● **WHAT THE TASK REQUIRES**
Repeat only the lines below from the one containing "font-family:Liberation Mono, monospace;" through the one containing "flex:1; border-right:none !important;", inclusive, exactly as written.

------ EXTRACTED ENTRIES

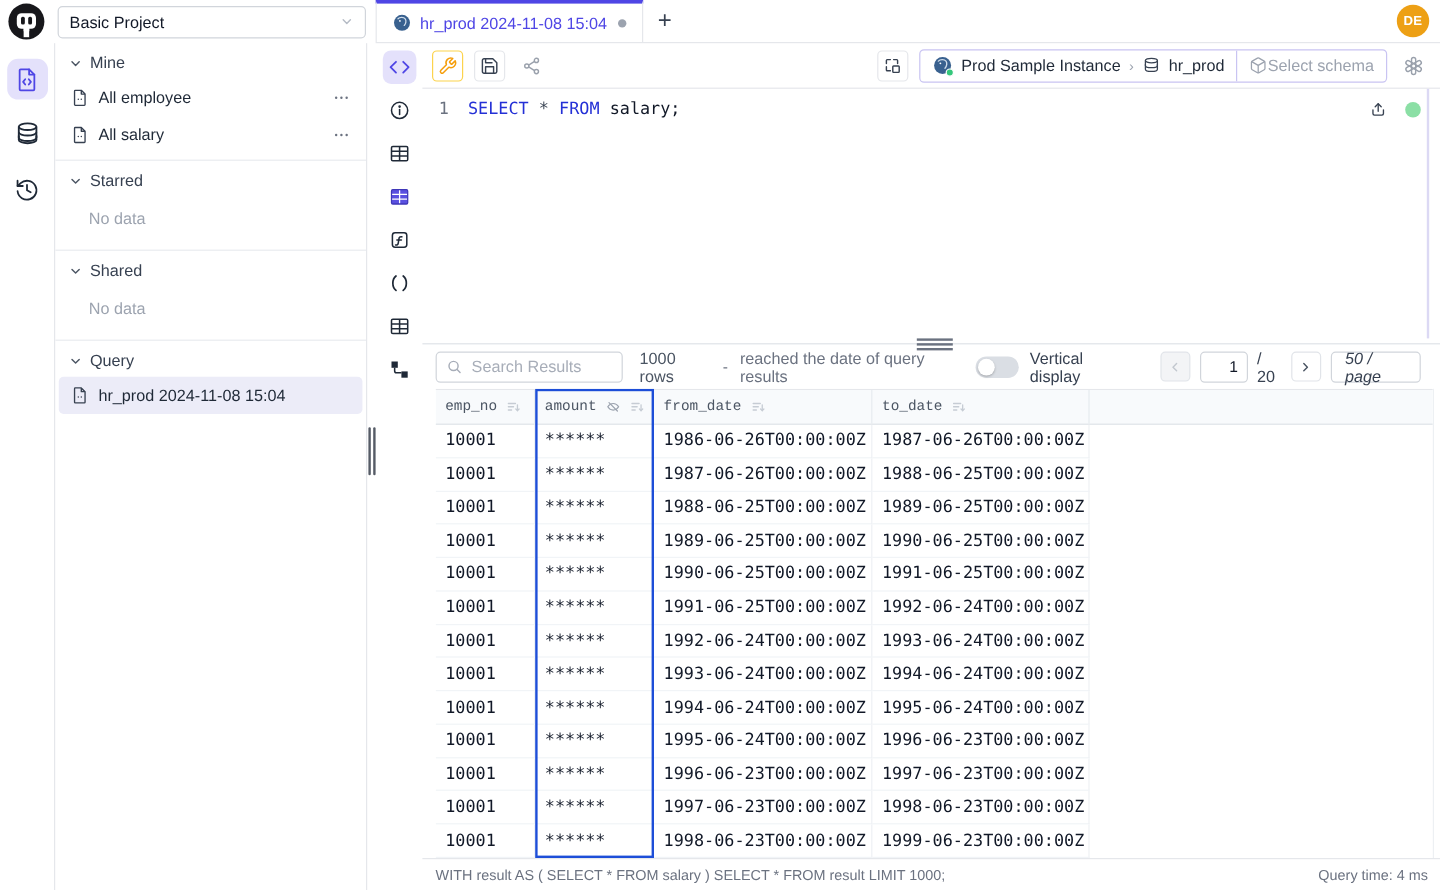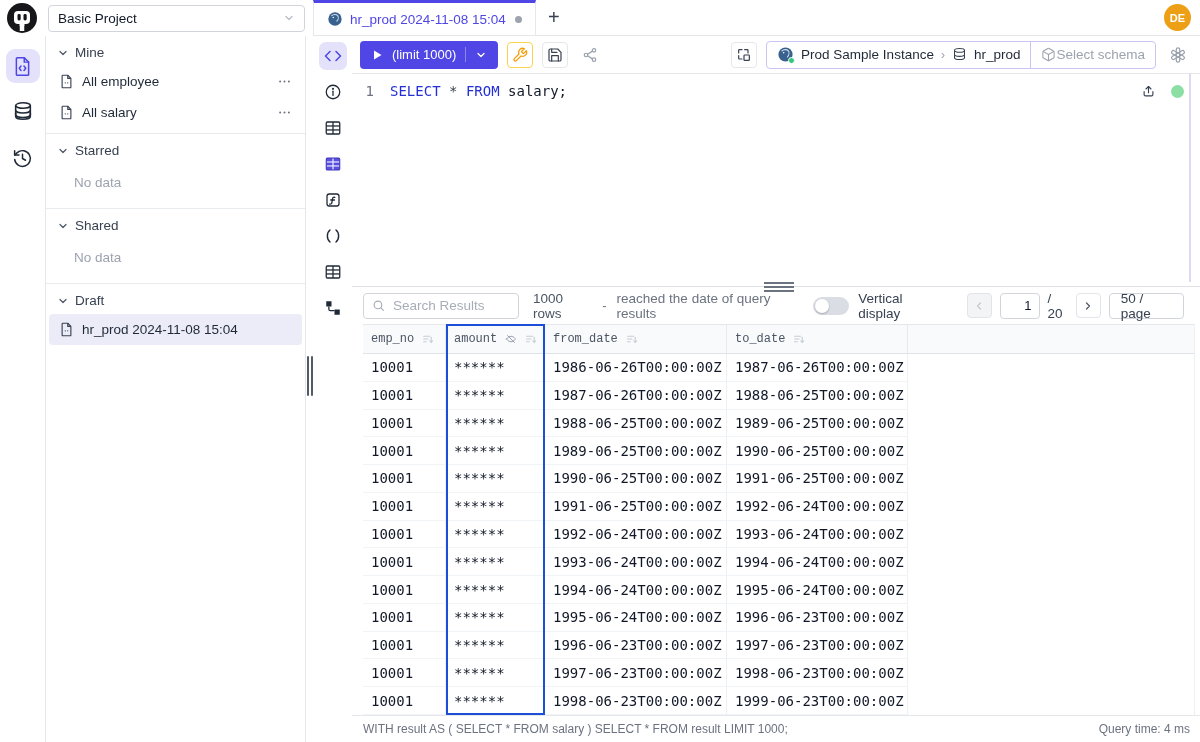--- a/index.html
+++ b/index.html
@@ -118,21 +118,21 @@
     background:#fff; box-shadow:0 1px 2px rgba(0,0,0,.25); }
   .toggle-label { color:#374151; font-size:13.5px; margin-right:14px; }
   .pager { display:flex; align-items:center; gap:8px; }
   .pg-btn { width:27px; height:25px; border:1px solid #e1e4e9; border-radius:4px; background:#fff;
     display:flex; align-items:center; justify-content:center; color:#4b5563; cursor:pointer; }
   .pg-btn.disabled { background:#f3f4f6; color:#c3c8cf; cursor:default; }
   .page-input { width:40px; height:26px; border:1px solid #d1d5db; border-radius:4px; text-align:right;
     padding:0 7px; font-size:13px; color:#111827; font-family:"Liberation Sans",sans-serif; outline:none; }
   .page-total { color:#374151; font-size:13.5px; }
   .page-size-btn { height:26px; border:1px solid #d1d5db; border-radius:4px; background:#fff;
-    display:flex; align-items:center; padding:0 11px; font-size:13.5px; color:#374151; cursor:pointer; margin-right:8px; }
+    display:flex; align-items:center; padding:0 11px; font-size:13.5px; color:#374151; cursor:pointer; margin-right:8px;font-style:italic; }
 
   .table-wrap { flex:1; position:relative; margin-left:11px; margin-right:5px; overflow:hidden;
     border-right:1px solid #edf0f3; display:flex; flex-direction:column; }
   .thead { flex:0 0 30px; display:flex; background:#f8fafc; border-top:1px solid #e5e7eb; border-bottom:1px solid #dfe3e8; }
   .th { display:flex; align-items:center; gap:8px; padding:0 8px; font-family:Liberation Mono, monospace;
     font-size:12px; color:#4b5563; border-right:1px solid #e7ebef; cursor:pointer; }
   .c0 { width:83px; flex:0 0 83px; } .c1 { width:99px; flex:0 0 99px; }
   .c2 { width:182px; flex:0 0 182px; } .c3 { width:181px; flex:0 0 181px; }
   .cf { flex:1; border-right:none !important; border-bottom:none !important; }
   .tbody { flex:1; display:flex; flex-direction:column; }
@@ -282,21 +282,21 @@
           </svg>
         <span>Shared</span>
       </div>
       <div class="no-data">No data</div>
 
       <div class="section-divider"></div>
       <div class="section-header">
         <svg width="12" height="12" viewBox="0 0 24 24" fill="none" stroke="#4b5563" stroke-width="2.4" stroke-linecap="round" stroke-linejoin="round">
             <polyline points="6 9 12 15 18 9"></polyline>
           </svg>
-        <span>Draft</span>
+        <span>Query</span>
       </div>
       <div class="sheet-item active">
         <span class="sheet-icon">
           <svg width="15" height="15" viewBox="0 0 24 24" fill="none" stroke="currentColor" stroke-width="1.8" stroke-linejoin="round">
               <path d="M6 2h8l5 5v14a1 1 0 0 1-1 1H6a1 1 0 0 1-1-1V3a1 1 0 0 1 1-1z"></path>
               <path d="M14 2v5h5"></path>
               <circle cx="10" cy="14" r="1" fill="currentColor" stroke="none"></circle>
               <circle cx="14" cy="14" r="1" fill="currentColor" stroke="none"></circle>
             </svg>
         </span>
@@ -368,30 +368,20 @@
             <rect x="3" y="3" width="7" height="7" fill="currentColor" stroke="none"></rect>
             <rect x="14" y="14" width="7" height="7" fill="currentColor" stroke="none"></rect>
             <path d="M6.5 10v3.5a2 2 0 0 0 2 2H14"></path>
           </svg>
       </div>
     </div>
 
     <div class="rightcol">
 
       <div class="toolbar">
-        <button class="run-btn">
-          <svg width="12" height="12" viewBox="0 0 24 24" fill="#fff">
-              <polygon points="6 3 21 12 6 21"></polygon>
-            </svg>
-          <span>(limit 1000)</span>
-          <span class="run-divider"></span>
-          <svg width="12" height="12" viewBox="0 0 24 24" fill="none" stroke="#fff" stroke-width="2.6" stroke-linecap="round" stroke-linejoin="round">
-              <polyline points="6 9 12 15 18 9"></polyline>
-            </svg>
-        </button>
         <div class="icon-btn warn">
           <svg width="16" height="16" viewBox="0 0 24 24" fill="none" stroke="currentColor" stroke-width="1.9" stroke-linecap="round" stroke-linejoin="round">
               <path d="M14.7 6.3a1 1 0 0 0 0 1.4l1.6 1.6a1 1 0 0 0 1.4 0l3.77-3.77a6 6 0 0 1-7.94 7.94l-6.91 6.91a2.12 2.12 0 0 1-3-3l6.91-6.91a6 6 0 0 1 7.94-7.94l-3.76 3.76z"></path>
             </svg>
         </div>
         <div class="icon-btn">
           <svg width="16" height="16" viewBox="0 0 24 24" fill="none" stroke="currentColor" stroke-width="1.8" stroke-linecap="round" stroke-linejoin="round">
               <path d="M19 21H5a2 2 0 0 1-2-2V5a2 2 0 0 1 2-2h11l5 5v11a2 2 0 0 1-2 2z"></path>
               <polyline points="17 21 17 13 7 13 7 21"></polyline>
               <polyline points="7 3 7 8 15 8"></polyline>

------------
------ EXTRACTED ENTRIES

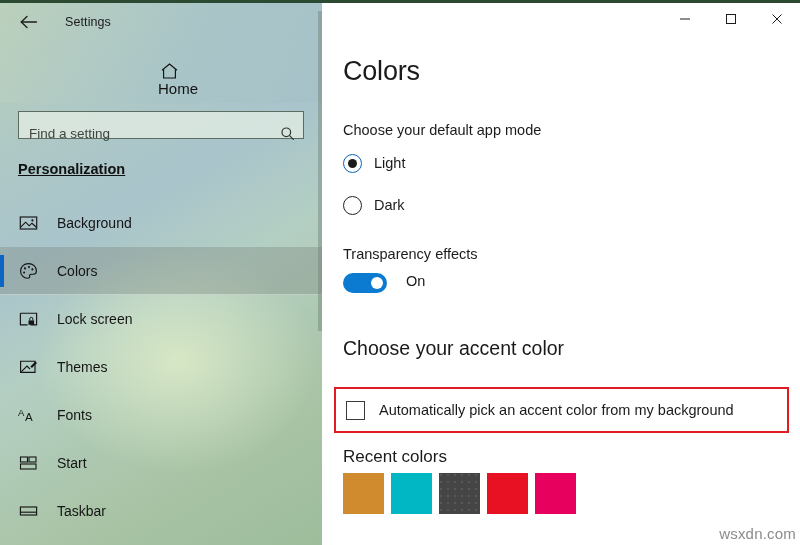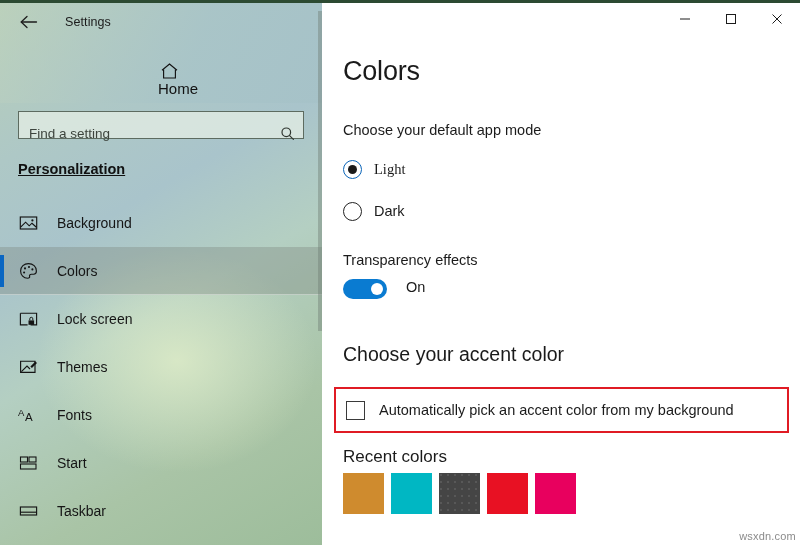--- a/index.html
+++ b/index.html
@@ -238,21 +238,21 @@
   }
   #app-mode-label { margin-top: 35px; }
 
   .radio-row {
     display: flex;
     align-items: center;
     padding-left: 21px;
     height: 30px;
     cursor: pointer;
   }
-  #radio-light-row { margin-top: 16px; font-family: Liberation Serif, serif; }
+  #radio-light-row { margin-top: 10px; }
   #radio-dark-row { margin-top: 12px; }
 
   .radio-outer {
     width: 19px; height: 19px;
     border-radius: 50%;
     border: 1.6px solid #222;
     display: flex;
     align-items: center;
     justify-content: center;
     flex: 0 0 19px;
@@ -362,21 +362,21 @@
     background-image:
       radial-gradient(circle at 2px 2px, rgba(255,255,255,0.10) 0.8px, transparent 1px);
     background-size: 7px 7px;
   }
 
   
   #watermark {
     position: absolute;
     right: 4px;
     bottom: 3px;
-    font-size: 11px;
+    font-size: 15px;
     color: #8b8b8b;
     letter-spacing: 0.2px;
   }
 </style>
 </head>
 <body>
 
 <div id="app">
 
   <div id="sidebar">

------------

● **OUTPUT OF THE TASK**
   .th { display:flex; align-items:center; gap:8px; padding:0 8px; font-family:Liberation Mono, monospace;
     font-size:12px; color:#4b5563; border-right:1px solid #e7ebef; cursor:pointer; }
   .c0 { width:83px; flex:0 0 83px; } .c1 { width:99px; flex:0 0 99px; }
   .c2 { width:182px; flex:0 0 182px; } .c3 { width:181px; flex:0 0 181px; }
   .cf { flex:1; border-right:none !important; border-bottom:none !important; }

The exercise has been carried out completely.